Netanyahu dà il via libera al piano di intervento militare Israele intende sfruttare appieno il momento favorevole: a Gaza occupazione permanente
Non dovrebbe sorprendere che dopo il 7 ottobre Israele avesse nei suoi piani l’assunzione del controllo di tutta Gaza. Dopo le orribili ore di quel terribile giorno vissute dalla popolazione israeliana nei kibbutz il 7 ottobre 2023 e con 59 ostaggi ancora nelle mani di Hamas da 576 giorni, è cambiato l’orizzonte strategico per Israele nelle risposte alle minacce dei nemici ai suoi confini. Sembra che per Gerusalemme non sia più ammesso tornare indietro. Il governo di Netanyahu avverte, forse, che ora non può permettersi di non finire il lavoro smantellando completamente Hamas, espellendola dalla Striscia dopo averne preso il totale controllo.

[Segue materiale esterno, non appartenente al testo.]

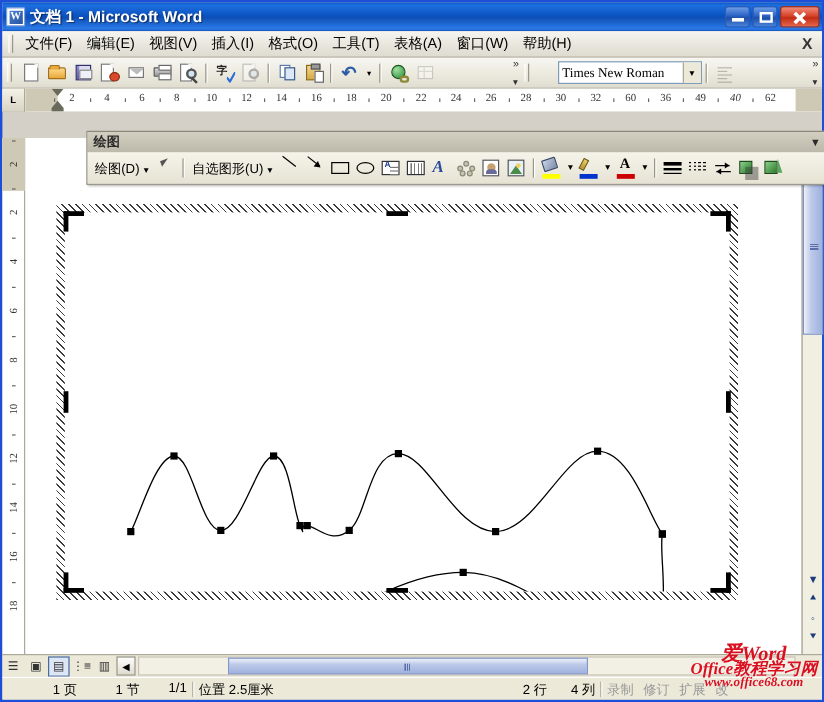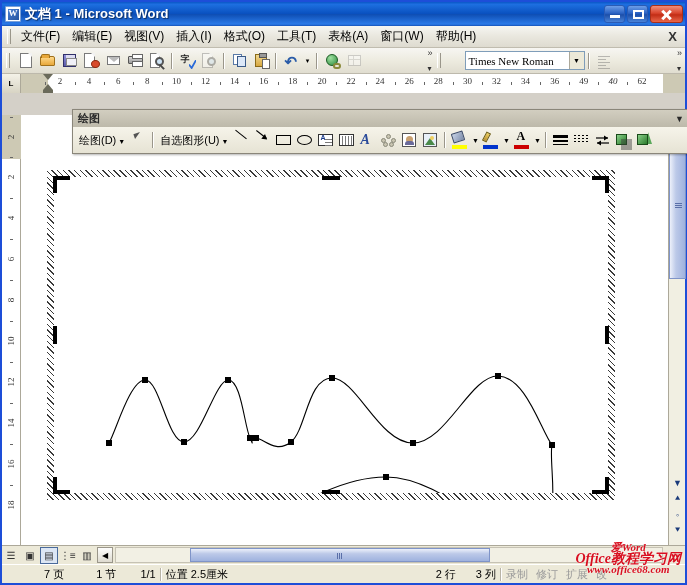"34" div.rtick { text: 34 -> 60 }
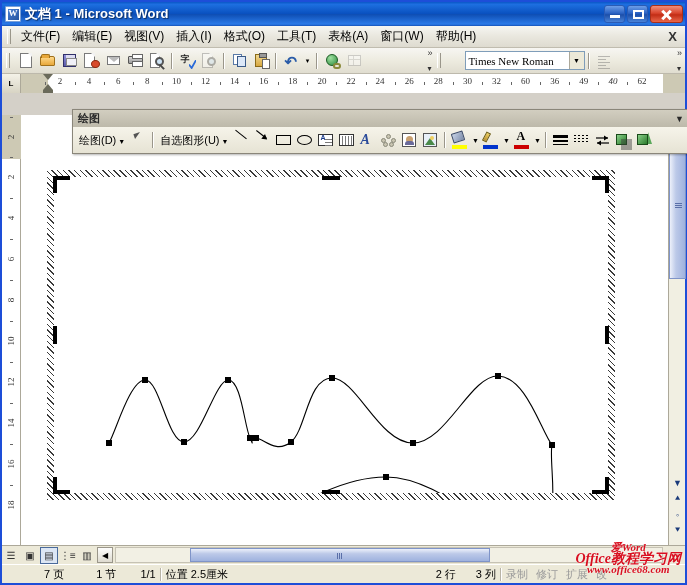"爱Word" .wm1 { font-size: 11px -> 17px }
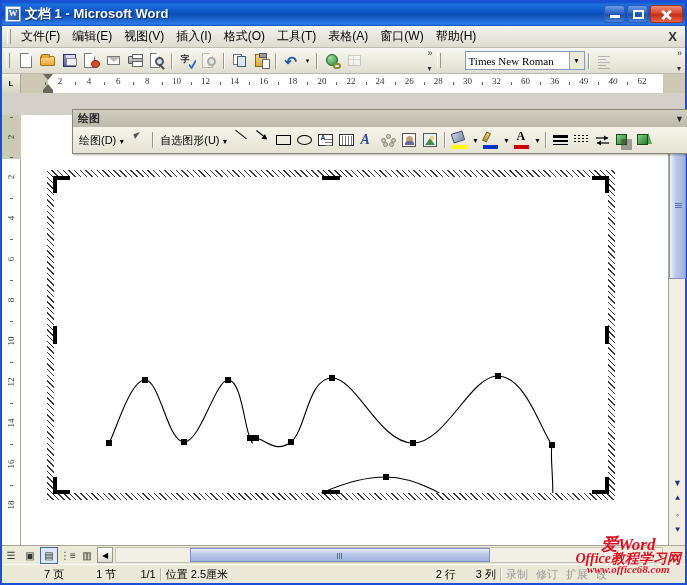"7 页" div.sb-cell { text: 7 -> 1 }
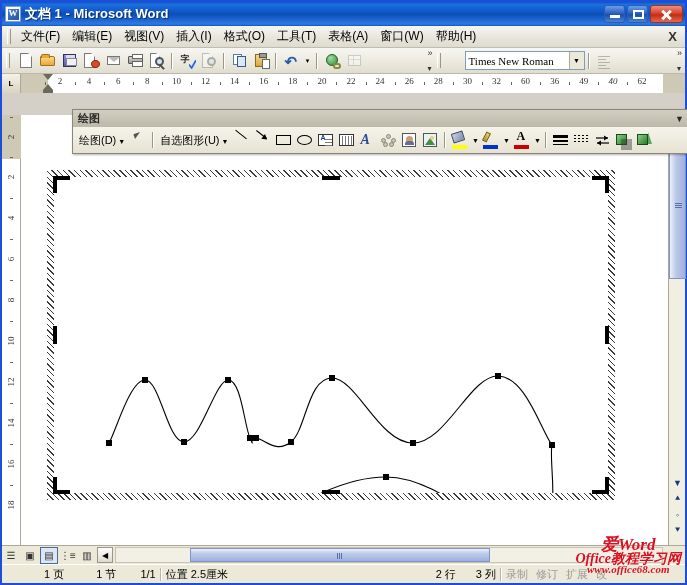"3 列" div.sb-cell { text: 3 -> 4 }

Pensa, forse, che difficilmente si presenterà un’opportunità come questa per andare fino in fondo: mettere in sicurezza lo Stato ebraico e ottenere la liberazione senza condizioni di tutti gli ostaggi.
Il Gabinetto di sicurezza israeliano ha dato il via libera a una nuova operazione di terra che prevede l’occupazione dell’intera Striscia di Gaza e la preparazione di un piano per assumere il controllo della distribuzione degli aiuti, piano questo respinto dai gruppi umanitari internazionali dopo le ripetute richieste del governo israeliano di organizzare la distribuzione degli aiuti in maniera sicura, attraverso la società civile per evitare che questi beni vengano sequestrati da Hamas che li sottrae alla popolazione che viene così istigata all’odio per Israele. L’organizzazione palestinese vuole invece il controllo degli aiuti umanitari perché attraverso di essi arrivano anche le armi.
Inoltre, Hamas aveva rifiutato la proposta di marzo presentata dall’inviato dell’amministrazione Trump Steve Witkoff che l’avrebbe obbligata a rilasciare alcuni ostaggi ancora vivi in cambio della proroga del cessate il fuoco allora vigente. Ma l’organizzazione terroristica palestinese aveva chiesto come precondizione che le forze israeliane si ritirassero completamente dalla Striscia.
Ma ora Israele sembra percepire che questo sia il momento per il cambio di strategia, dopo il fallimento del cessate il fuoco di marzo. Nella prima operazione terrestre, l’IDF aveva attaccato le roccaforti di Hamas e si era ritirato, se pur parzialmente, dalla Striscia; Hamas era tornata così a iniziare a ricostruire la sua rete e le sue basi. Davanti a tutto questo Gerusalemme sembra essersi convinta che solo con il mantenimento del controllo di tutto il territorio potrà impedire all’organizzazione terroristica di ricostruire appieno la sua rete del terrore.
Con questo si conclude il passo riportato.